(Material for this task begins)

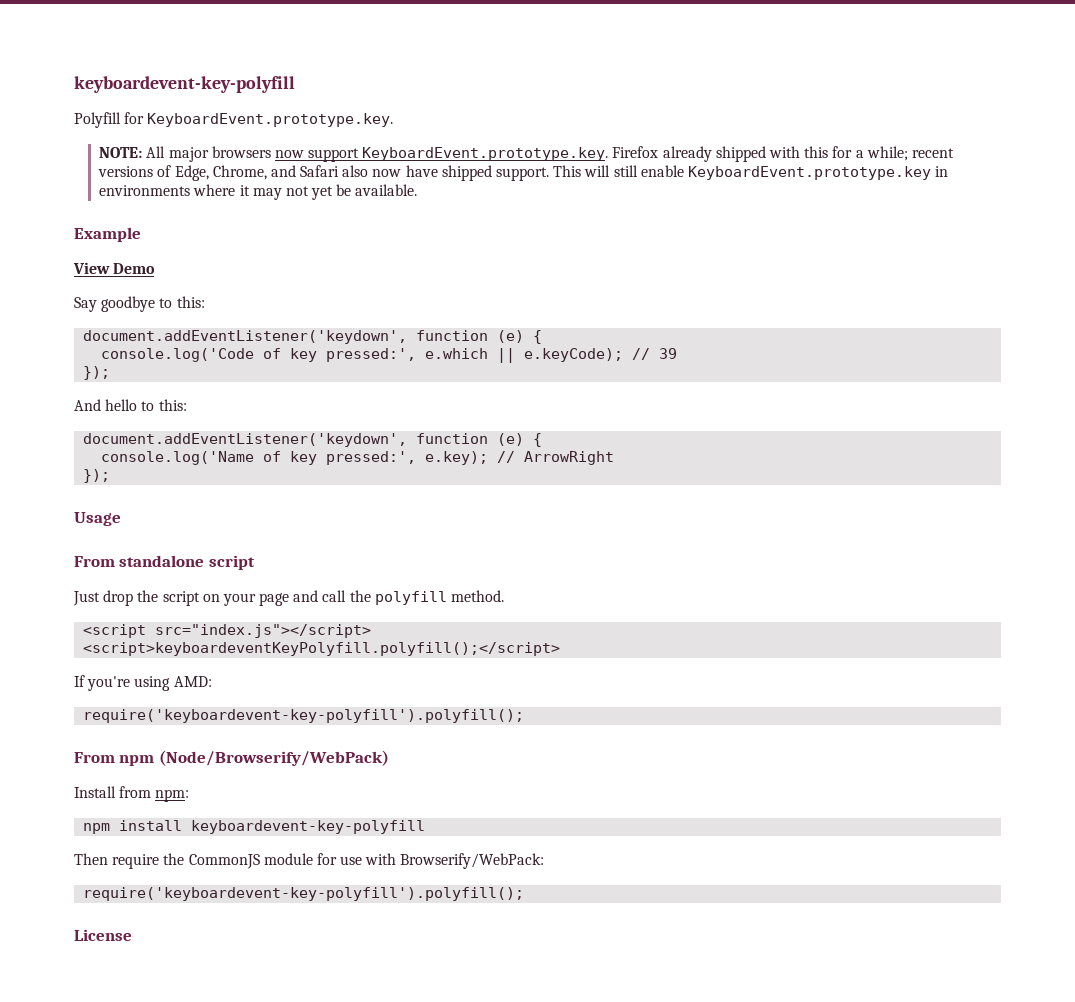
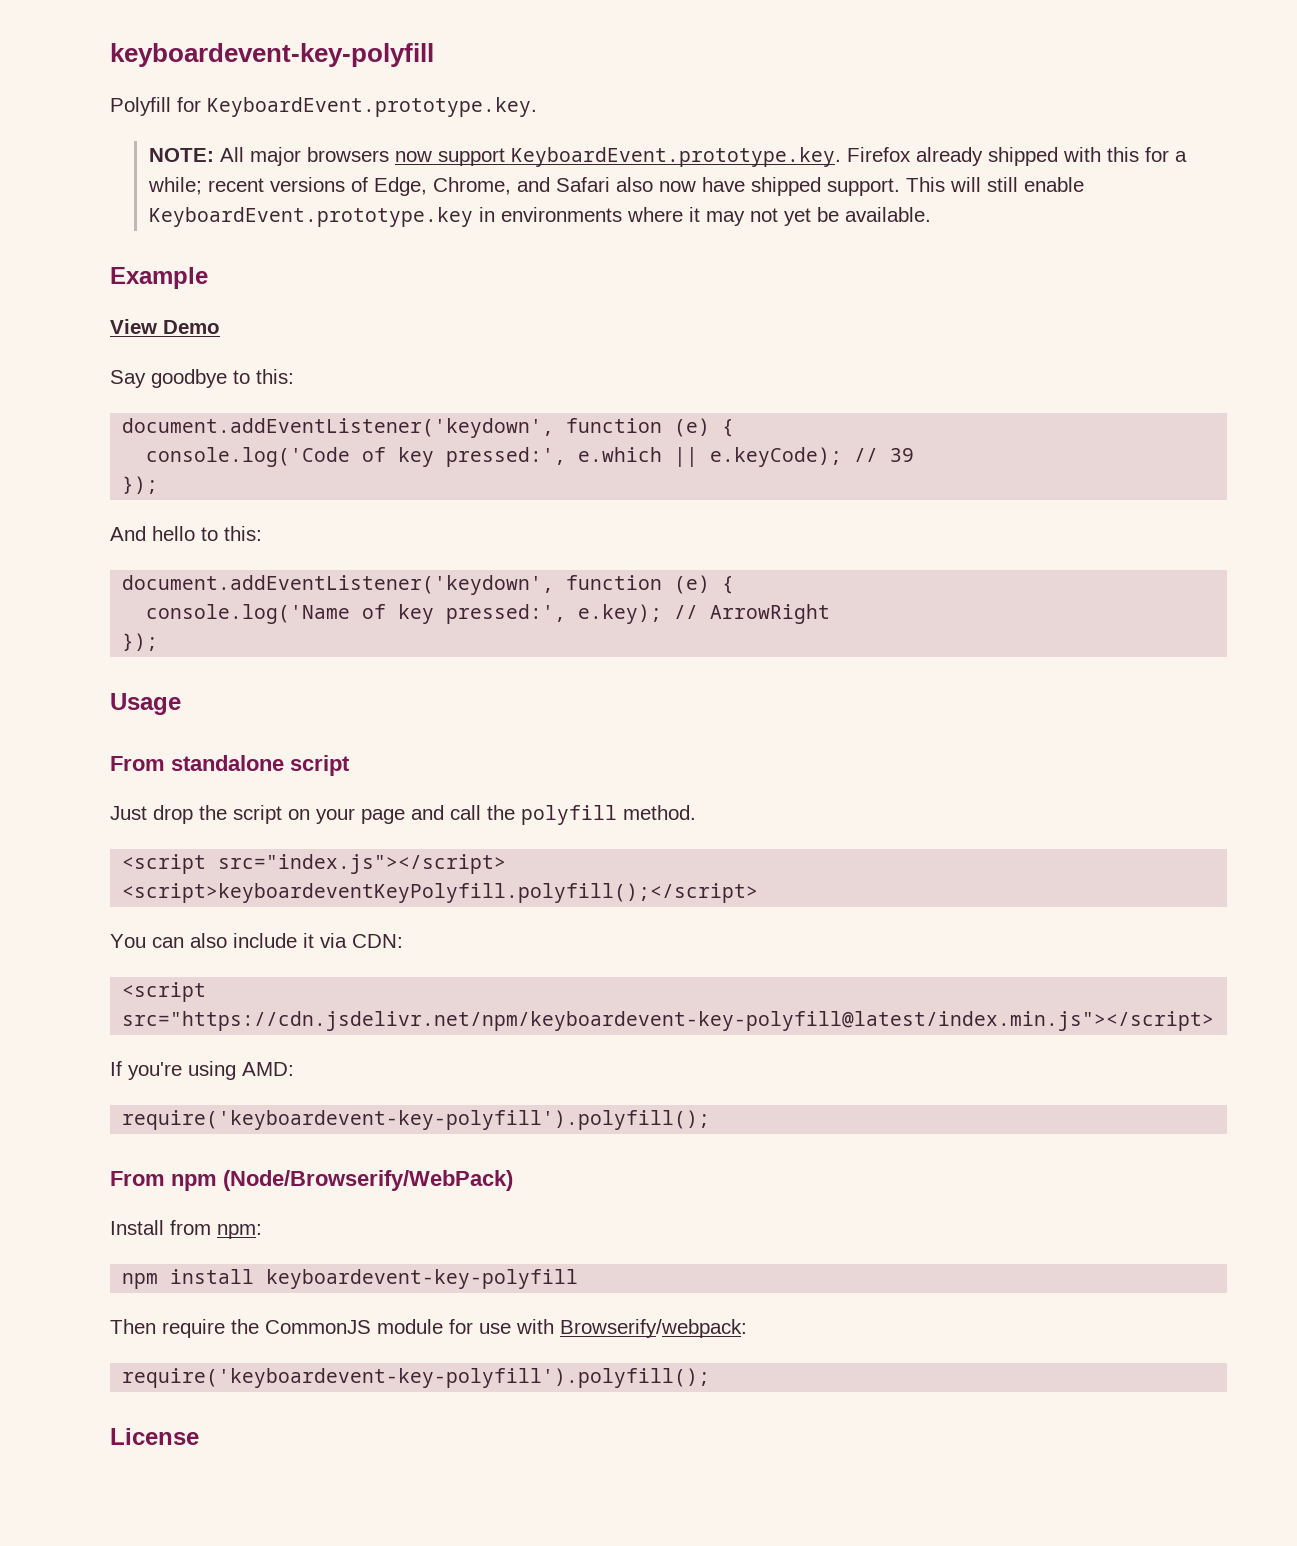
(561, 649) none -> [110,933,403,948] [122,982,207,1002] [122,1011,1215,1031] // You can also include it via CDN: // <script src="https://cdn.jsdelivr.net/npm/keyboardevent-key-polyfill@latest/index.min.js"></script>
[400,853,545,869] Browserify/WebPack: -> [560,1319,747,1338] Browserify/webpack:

(Material for this task ends)
(Material for this task begins)

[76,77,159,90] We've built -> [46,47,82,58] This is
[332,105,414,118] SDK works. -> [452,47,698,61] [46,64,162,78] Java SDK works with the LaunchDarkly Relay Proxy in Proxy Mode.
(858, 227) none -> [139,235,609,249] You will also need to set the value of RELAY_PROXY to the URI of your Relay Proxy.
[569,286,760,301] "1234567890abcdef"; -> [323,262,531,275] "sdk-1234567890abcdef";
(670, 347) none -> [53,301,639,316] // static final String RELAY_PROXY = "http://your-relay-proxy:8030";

(Material for this task ends)
(Material for this task begins)

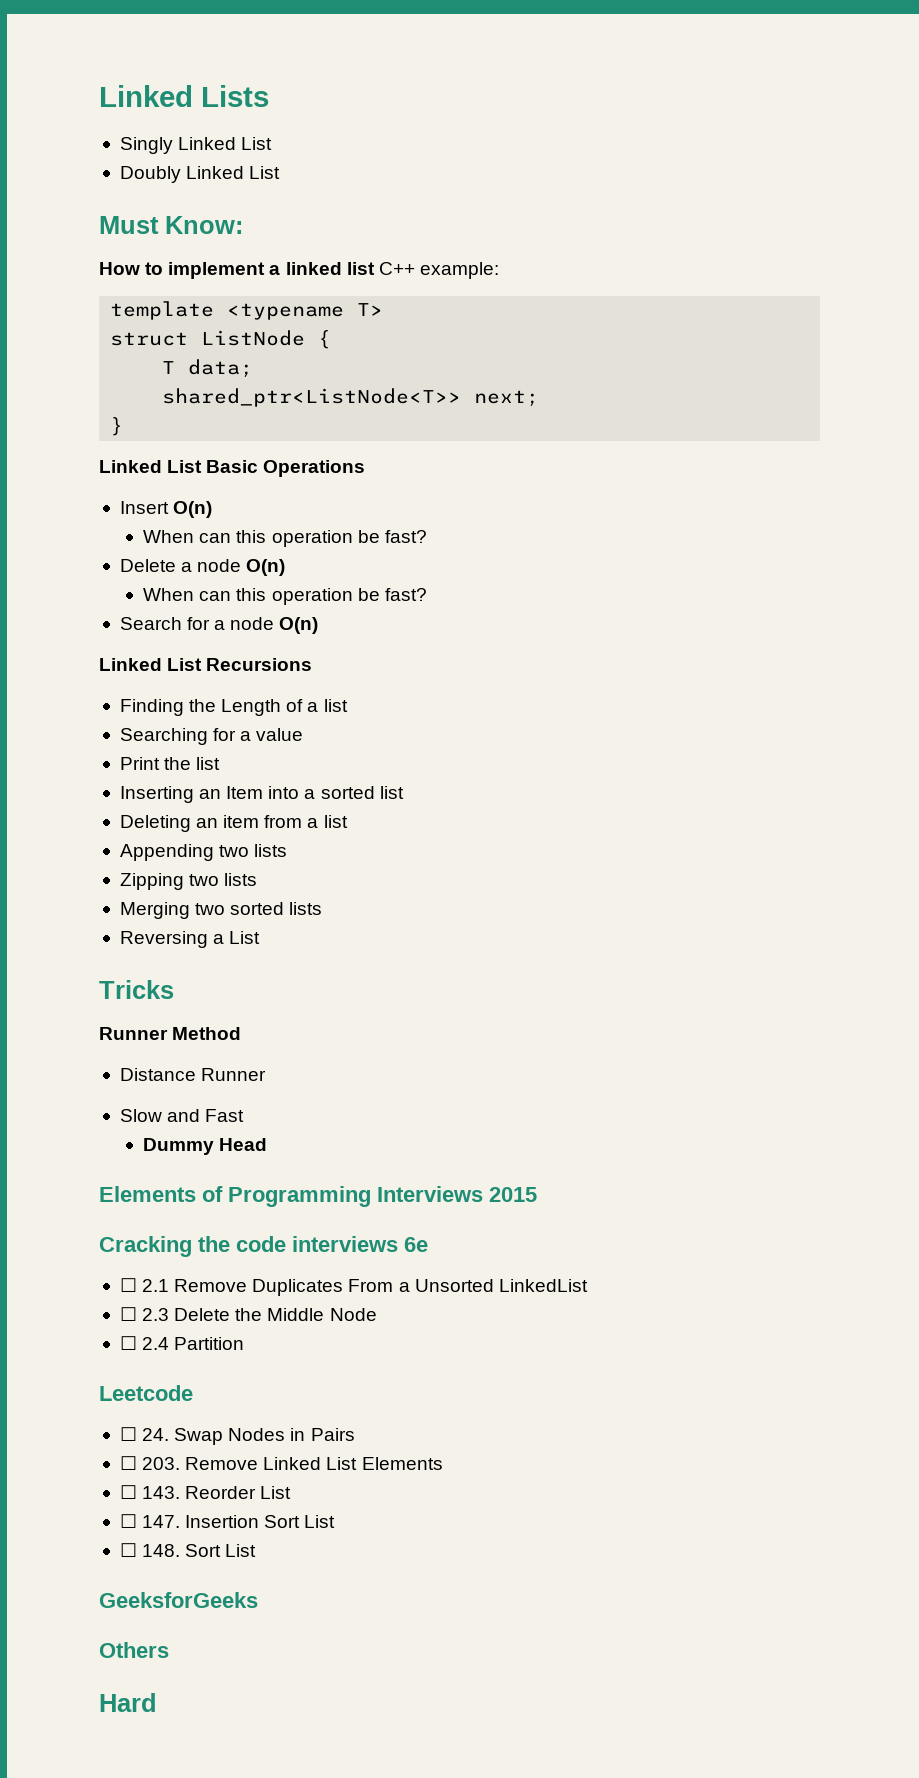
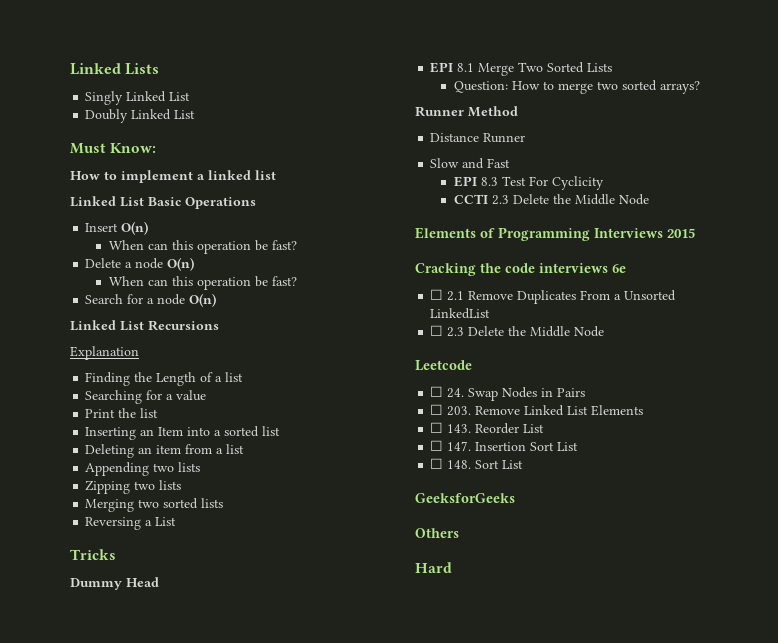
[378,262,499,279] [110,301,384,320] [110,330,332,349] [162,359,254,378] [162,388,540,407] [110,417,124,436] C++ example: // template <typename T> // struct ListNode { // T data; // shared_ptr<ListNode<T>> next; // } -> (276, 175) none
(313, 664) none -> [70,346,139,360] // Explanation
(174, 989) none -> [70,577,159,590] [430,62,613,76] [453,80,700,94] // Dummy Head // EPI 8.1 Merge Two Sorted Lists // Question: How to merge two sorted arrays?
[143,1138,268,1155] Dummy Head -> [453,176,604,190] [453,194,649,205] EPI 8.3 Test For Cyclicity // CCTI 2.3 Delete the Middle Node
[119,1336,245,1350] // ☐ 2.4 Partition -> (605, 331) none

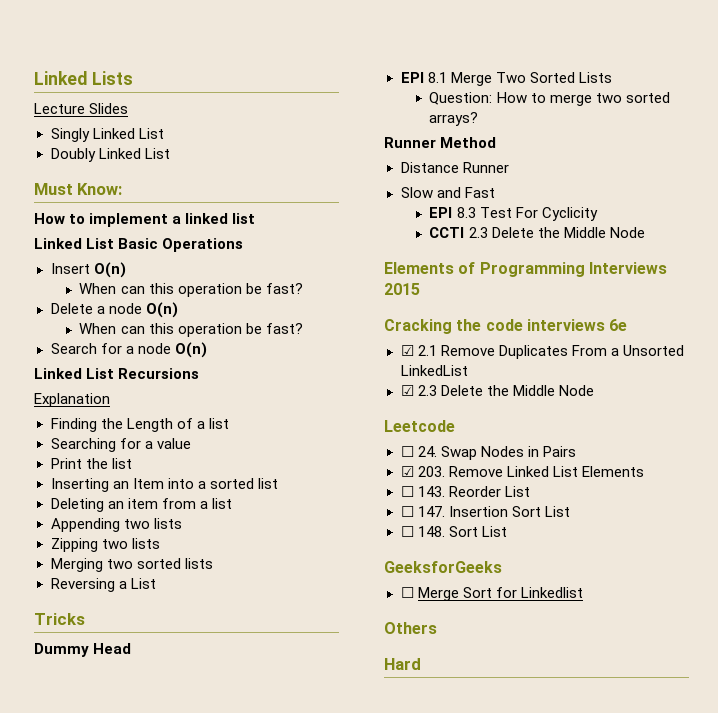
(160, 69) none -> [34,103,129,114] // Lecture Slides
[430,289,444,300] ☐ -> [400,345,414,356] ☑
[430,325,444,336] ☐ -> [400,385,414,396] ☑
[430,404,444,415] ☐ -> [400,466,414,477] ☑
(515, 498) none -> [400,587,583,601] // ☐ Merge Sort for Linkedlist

(Material for this task ends)

How to complete this task :: Within the data above, the span starting at the line containing "(160, 69) none" and ending at the line containing "(515, 498) none" is to be retyped exactly, with no other lines.

Solved problem ::
(160, 69) none -> [34,103,129,114] // Lecture Slides
[430,289,444,300] ☐ -> [400,345,414,356] ☑
[430,325,444,336] ☐ -> [400,385,414,396] ☑
[430,404,444,415] ☐ -> [400,466,414,477] ☑
(515, 498) none -> [400,587,583,601] // ☐ Merge Sort for Linkedlist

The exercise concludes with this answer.